(CNN)The praise or condemnation President Donald Trump is drawing for the latest US actions in the Middle East in no way diminishes the power of the legal bombshell that just exploded in the United States with new evidence of his behavior regarding Ukraine.
Newly revealed documents paint an incriminating picture, showing administration officials anxiously struggling to follow orders from Trump himself despite concerns that the order could go against the national security interests of the United States and warnings from the Pentagon that it could be illegal.
The emails are the portrait of a corrupt policy and an effort to conceal it -- a tug of war between two sets of government officials, one side trying to protect American security and follow the law, another working to enforce direct orders of the President of the United States.
The documents, obtained through the work of the Center for Public Integrity and later, in their unredacted versions, revealed by the online legal forum Just Security, show that administration officials knew Trump was ordering them to do something possibly illegal.

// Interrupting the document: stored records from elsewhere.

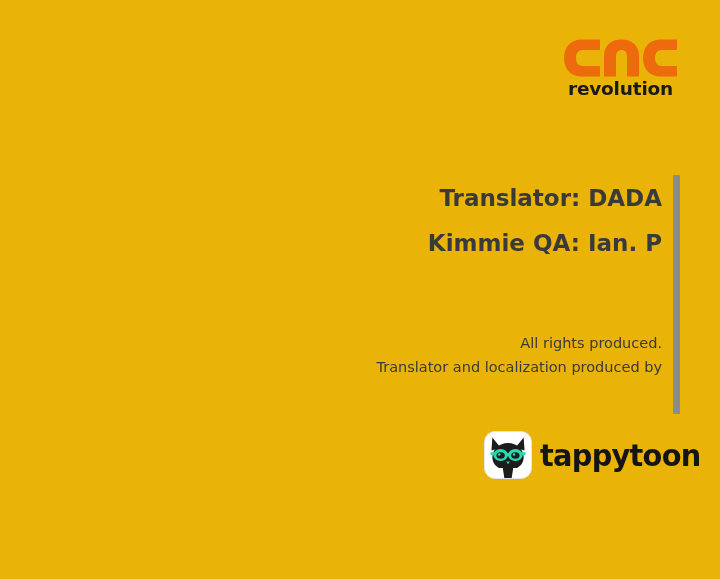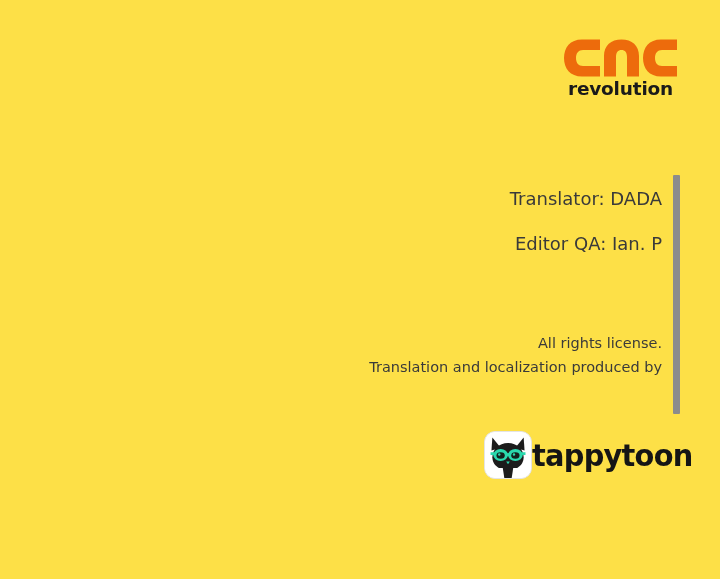"revolution" .page { background: #fde047 -> #eab308 }
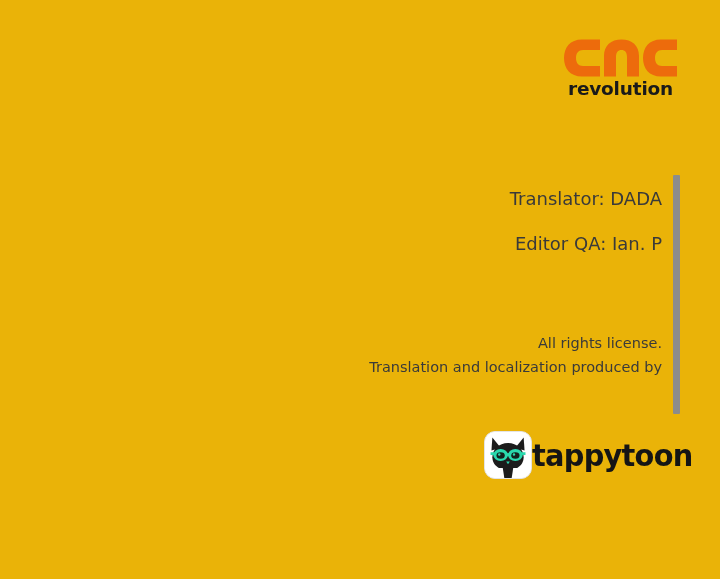"Translator: DADA" .credit-line { font-size: 18px -> 23px; font-weight: 400 -> 700 }
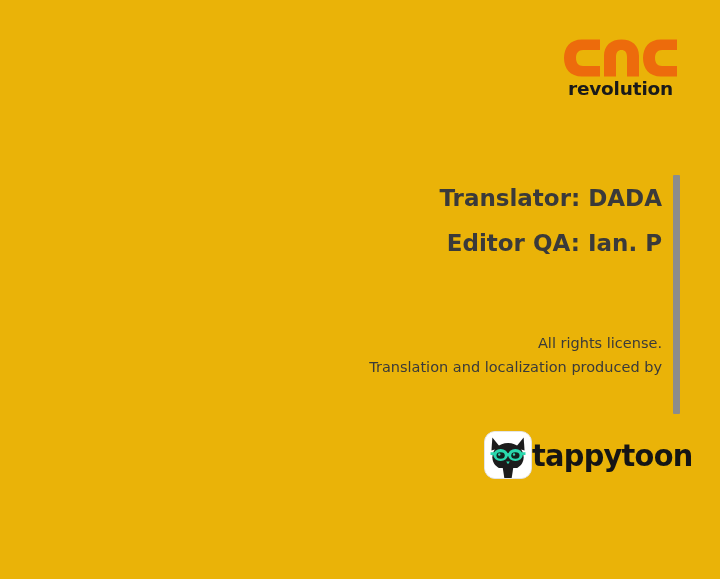"Editor QA: Ian. P" div.credit-line { text: Editor -> Kimmie }
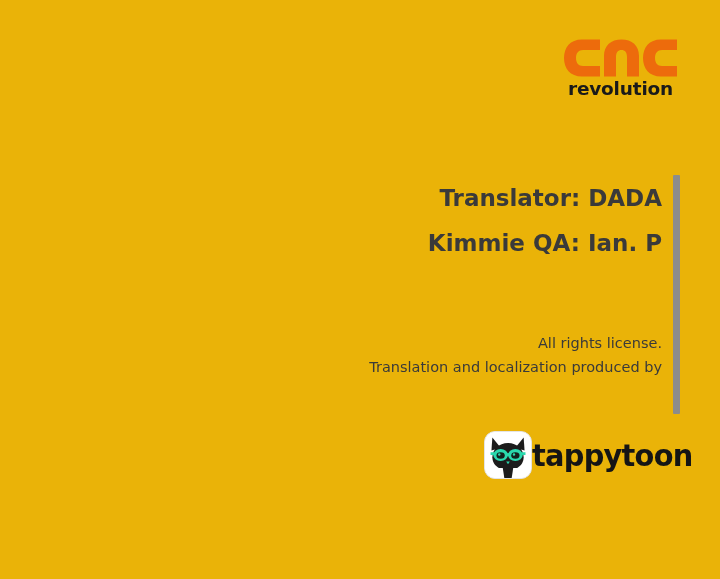"All rights license." div.rights-line { text: license -> produced }
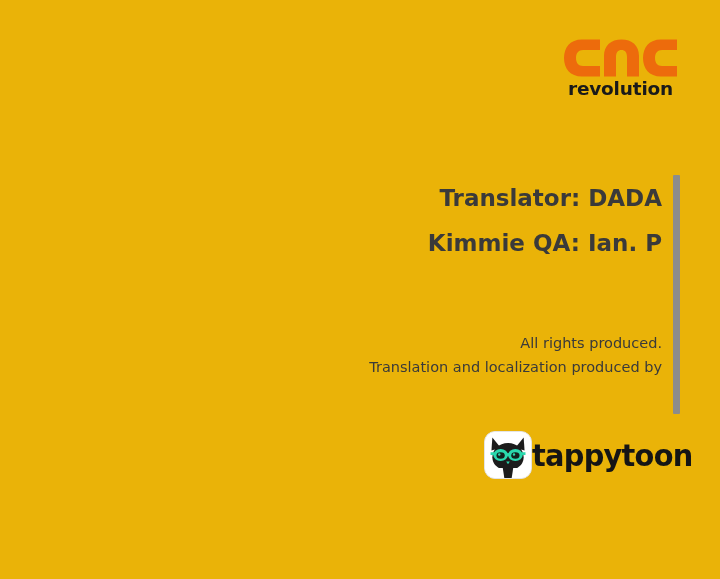"Translation and localization produced by" div.rights-line { text: Translation -> Translator }
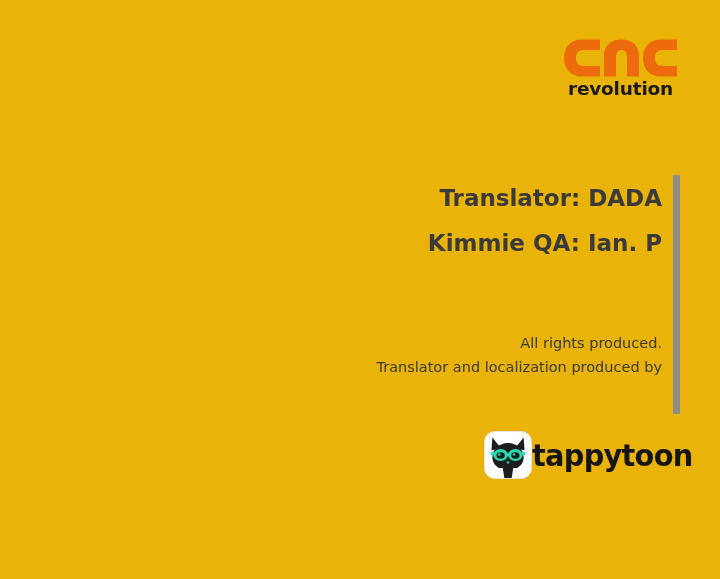"tappytoon" .tappytoon { gap: 0 -> 8px }
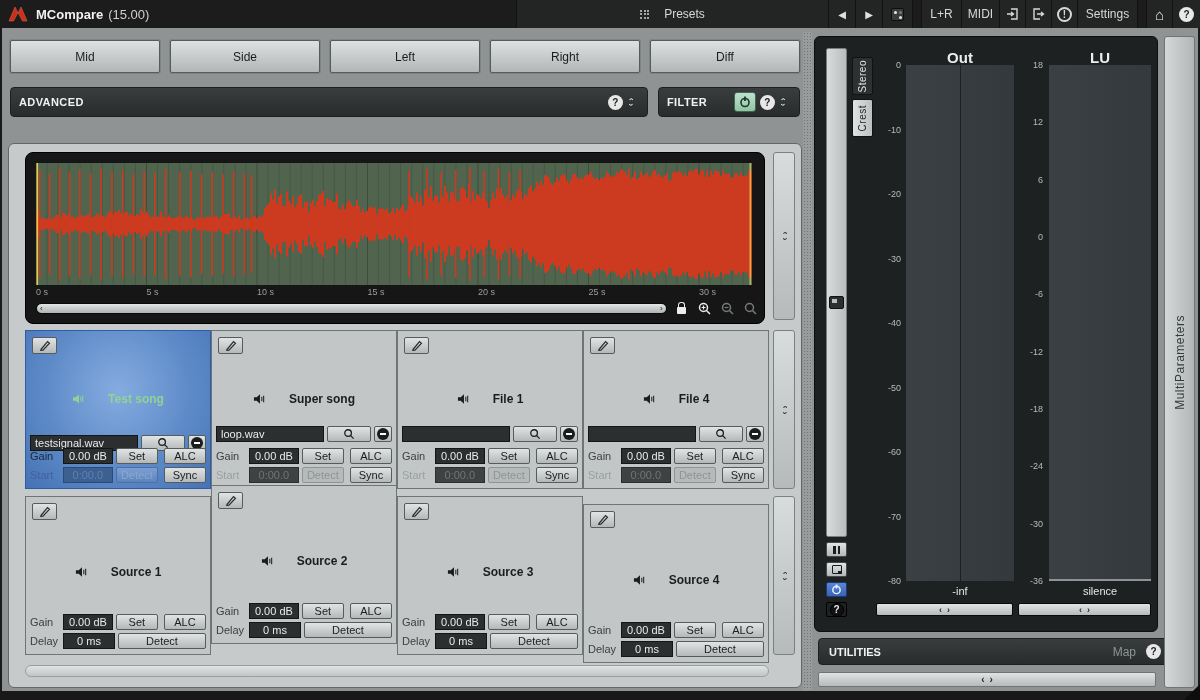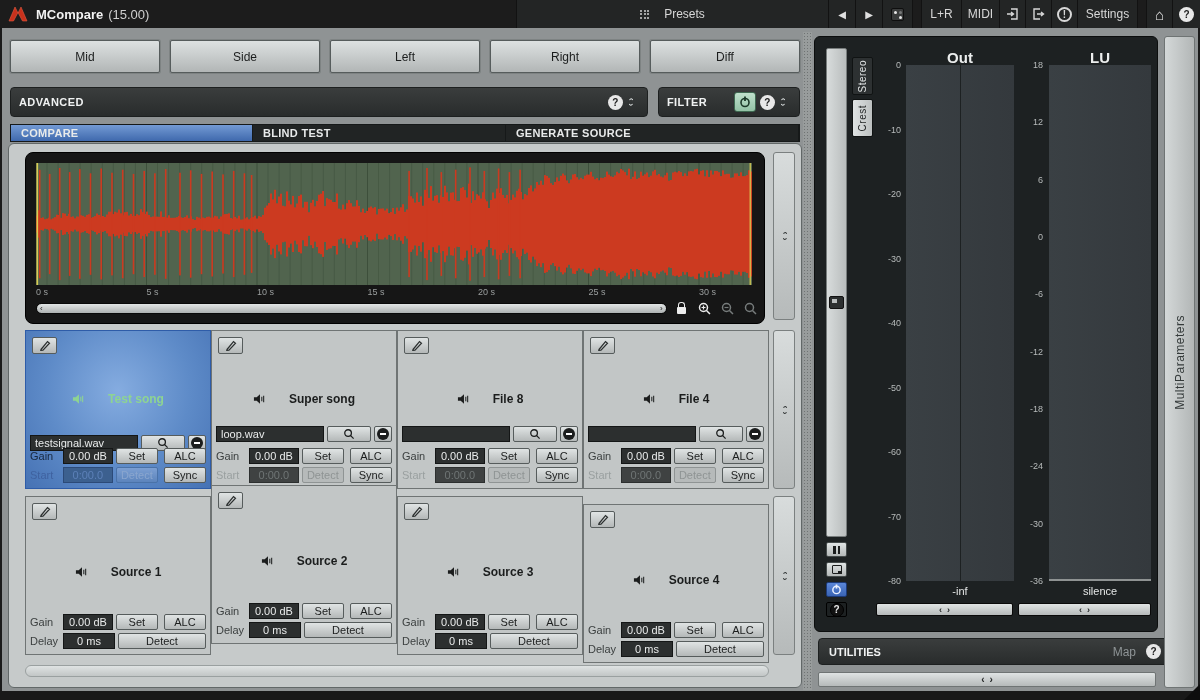"COMPARE" div.tabs-row { html: <div> <div>COMPARE</div> <div>BLIND TEST</div> <div>GENERATE SOURCE</div> </div> -> none }
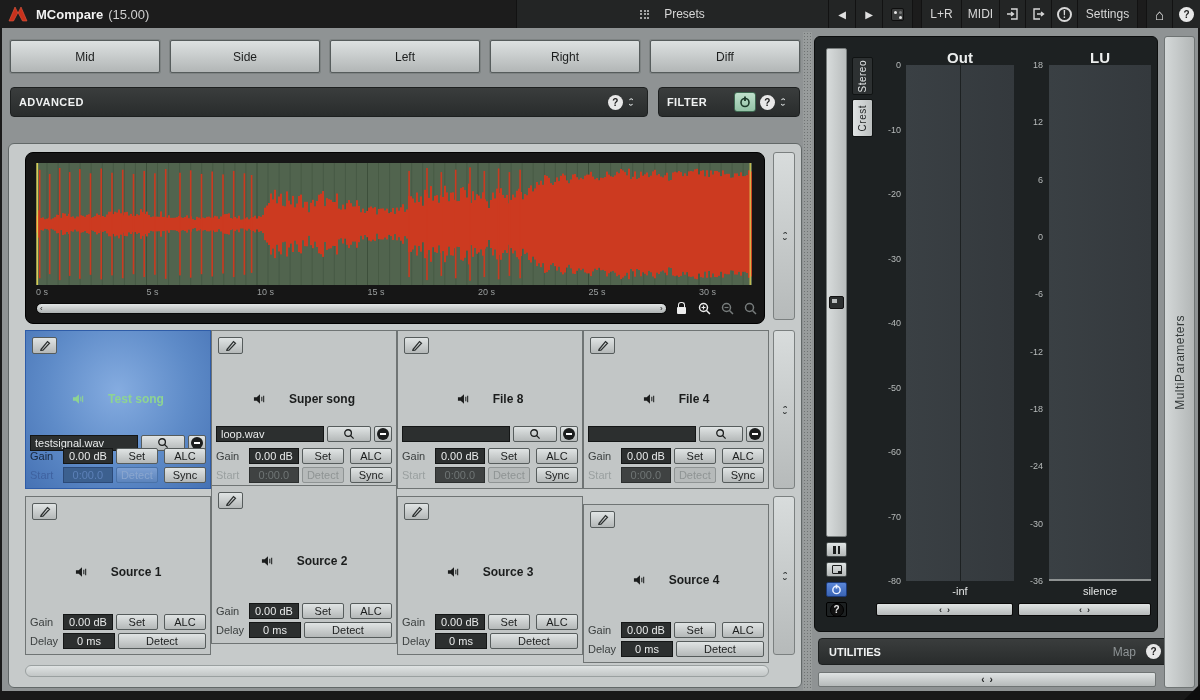"File 8" span { text: 8 -> 1 }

Just hours after Trump's infamous July 25 phone call with Ukrainian President Volodymyr Zelensky -- the one Trump absurdly calls "perfect" during which he requested a "favor" from Ukraine -- Michael Duffey, at the Office of Management and Budget (OMB), emailed the Pentagon to put a hold on aid to Ukraine and said to keep the decision secret "given the sensitive nature of the request."
Over the succeeding weeks, OMB and the Pentagon discussed the decision.
Pentagon lawyers and others appeared to grow increasingly anxious. Duffey later writes, "Clear direction from POTUS to hold," again making it clear this was the President's doing.
On July 26, the "Ukraine Deputies Small Group" met. The National Security Council's top Ukraine experts -- Trump's own team -- declared "unanimous support" for restarting military funding as Russia's allies continued their assault on eastern Ukraine.
As the clock ticked toward a disbursement deadline, aides increasingly raised the legality of the issue.
And rightly so. The decision didn't just run against national security, it violated the law.
Under the Impoundment Control Act (ICA), the administration is obligated to spend the money as directed by Congress. If it doesn't, it is required to inform Congress that it is doing so and why.
In a draft letter by the Pentagon to the OMB, top Defense Department officials noted, "We have repeatedly advised OMB officials" that the suspension of aid jeopardizes "the Department's ability" to comply with the ICA.
With the deadline for compliance nearing, the infighting and finger pointing intensified. Elaine McCusker, the Pentagon's acting controller, asked Eric Chewning, the chief of staff of Defense Secretary Mike Esper, "Do you believe DOD is adequately protected from what may happen?"